DATASET ENTRIES
::::::::

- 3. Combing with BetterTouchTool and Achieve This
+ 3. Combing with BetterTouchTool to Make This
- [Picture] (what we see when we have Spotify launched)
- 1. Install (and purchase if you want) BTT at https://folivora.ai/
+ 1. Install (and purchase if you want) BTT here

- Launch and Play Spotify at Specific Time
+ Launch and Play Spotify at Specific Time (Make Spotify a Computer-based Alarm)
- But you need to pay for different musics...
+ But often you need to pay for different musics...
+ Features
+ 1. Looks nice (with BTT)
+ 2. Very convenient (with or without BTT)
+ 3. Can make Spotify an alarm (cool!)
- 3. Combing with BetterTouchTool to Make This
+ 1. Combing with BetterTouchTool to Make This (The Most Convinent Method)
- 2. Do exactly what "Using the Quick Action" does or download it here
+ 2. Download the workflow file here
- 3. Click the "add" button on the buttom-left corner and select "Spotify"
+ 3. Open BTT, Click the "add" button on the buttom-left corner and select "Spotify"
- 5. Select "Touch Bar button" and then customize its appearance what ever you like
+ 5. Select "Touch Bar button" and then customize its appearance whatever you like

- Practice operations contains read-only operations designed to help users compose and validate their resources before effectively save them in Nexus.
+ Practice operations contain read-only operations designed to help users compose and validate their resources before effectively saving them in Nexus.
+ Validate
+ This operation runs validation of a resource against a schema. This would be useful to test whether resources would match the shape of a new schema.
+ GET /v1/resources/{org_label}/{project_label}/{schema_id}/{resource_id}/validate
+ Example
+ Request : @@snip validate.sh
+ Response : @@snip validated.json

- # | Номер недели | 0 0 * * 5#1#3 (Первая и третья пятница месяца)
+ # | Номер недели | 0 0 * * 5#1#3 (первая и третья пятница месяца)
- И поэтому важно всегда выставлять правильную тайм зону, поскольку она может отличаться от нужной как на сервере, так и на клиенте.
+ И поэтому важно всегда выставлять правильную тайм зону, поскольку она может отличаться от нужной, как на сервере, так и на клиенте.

::::::::

INSTRUCTIONS TO FOLLOW
Reproduce exactly the lines of the records above from the one with "often you need to pay for different musics..." to the one with "- # | Номер", both included, and leave out everything else.

RESULT
+ But often you need to pay for different musics...
+ Features
+ 1. Looks nice (with BTT)
+ 2. Very convenient (with or without BTT)
+ 3. Can make Spotify an alarm (cool!)
- 3. Combing with BetterTouchTool to Make This
+ 1. Combing with BetterTouchTool to Make This (The Most Convinent Method)
- 2. Do exactly what "Using the Quick Action" does or download it here
+ 2. Download the workflow file here
- 3. Click the "add" button on the buttom-left corner and select "Spotify"
+ 3. Open BTT, Click the "add" button on the buttom-left corner and select "Spotify"
- 5. Select "Touch Bar button" and then customize its appearance what ever you like
+ 5. Select "Touch Bar button" and then customize its appearance whatever you like

- Practice operations contains read-only operations designed to help users compose and validate their resources before effectively save them in Nexus.
+ Practice operations contain read-only operations designed to help users compose and validate their resources before effectively saving them in Nexus.
+ Validate
+ This operation runs validation of a resource against a schema. This would be useful to test whether resources would match the shape of a new schema.
+ GET /v1/resources/{org_label}/{project_label}/{schema_id}/{resource_id}/validate
+ Example
+ Request : @@snip validate.sh
+ Response : @@snip validated.json

- # | Номер недели | 0 0 * * 5#1#3 (Первая и третья пятница месяца)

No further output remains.